Open Letter: Members of the Christchurch Call Advisory Network ask EU governments to uphold the Call commitments in impending policy-making 

November 2, 2020

In the face of atrocious acts of violence, it is urgent that we continue to center the Christchurch Call’s critical tenet of “strengthening the resilience and inclusiveness of our societies” rather than turning to hasty measures that threaten human rights and a free and open Internet. That is why we, the undersigned, members of the Christchurch Call Advisory Network, call on the governments of the European Union, in particular the signatories to the Christchurch Call which include France, Germany and the European Commission, to uphold the commitments they made in the Call, as Europe moves to implement measures related to extremist and terrorist content. 

We recognize that acts of violence are taking place around the world, that they have a negative impact on human rights and society, and that they are often attributed to, or driven by, extremism and fanaticism. We condemn all violence and any action that uses the pretence of religion to justify violence. Such acts only result in further division and create schisms amongst governments around the world. The challenges are not to be underestimated. While responses to them are needed, we believe this is the time to ensure that governments do not turn the Internet into a tool for repression and control, as a way of responding to the abuse of technologies to harm people’s rights. 

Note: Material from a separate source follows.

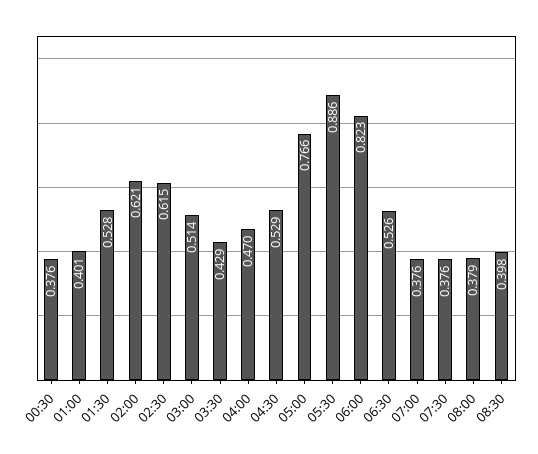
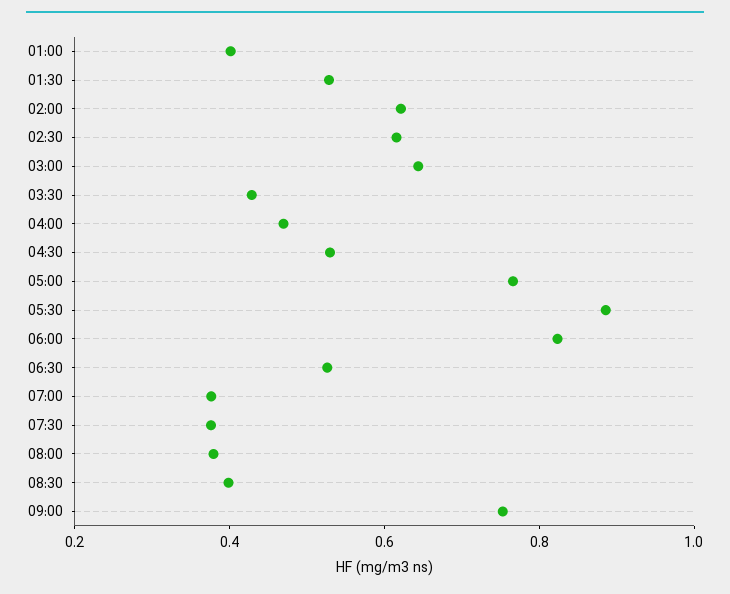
00:30: 0.376 -> none
03:00: 0.514 -> 0.65
09:00: none -> 0.75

To this end and with respect to the actions being proposed at a European level, we call on public officials to: 

  • Uphold the commitments made in the Christchurch Call to Eliminate Terrorist and Violent Extremist Content Online, particularly those related to the respect of human rights and the protection of a free, open, interoperable, and secure Internet. These commitments must be honored in any decision-making process regarding “terrorism and extremist content” online.
  • Ensure, in particular, that legal frameworks governing the removal of illegal content are based in human rights and the rule of law, and that determinations of illegality of content are made by an independent adjudicator.  
  • Work with companies and civil society to significantly enhance accountability and transparency in content moderation decisions made by tech platforms with regard to this issue. 
  • Meaningfully engage expert groups – including communities affected by decisions to moderate or not moderate content, Internet engineers and other members of the technical community, journalism and news media organizations, civil society organizations working on terrorism and violent extremism issues, human rights, and victims rights groups, among others – when proposing technology tools and policies to moderate content online. 
  • Conduct human rights impact assessments before implementing policies that risk having a disproportionate impact on the human rights of all people and particularly on those of minorities and disenfranchised groups. In particular, ensure that there is no aspect of collective punishment nor targeting of already vulnerable minority communities within a country, noting that an act of terrorism or violent extremism should not be used to increase an already high level of discrimination and othering of the wider community the perpetrator identifies with.
  • Conduct an Internet impact analysis before deploying technical tools that risk creating unintended consequences to the fundamental design of the Internet, including its ability to interoperate with other networks in an open, secure, and trustworthy manner. 
  • Remember the first commitment in the Christchurch Call, namely to “…counter the drivers of terrorism and violent extremism by strengthening the resilience and inclusiveness of our societies to enable them to resist terrorist and violent extremist ideologies, including through education, building media literacy to help counter distorted terrorist and violent extremist narratives, and the fight against inequality” (emphasis added).

Effective government action on this topic requires meaningful collaboration, participation, openness, and a non-discriminatory approach. From discourse to action. We call on the governments of Europe to lead by example. 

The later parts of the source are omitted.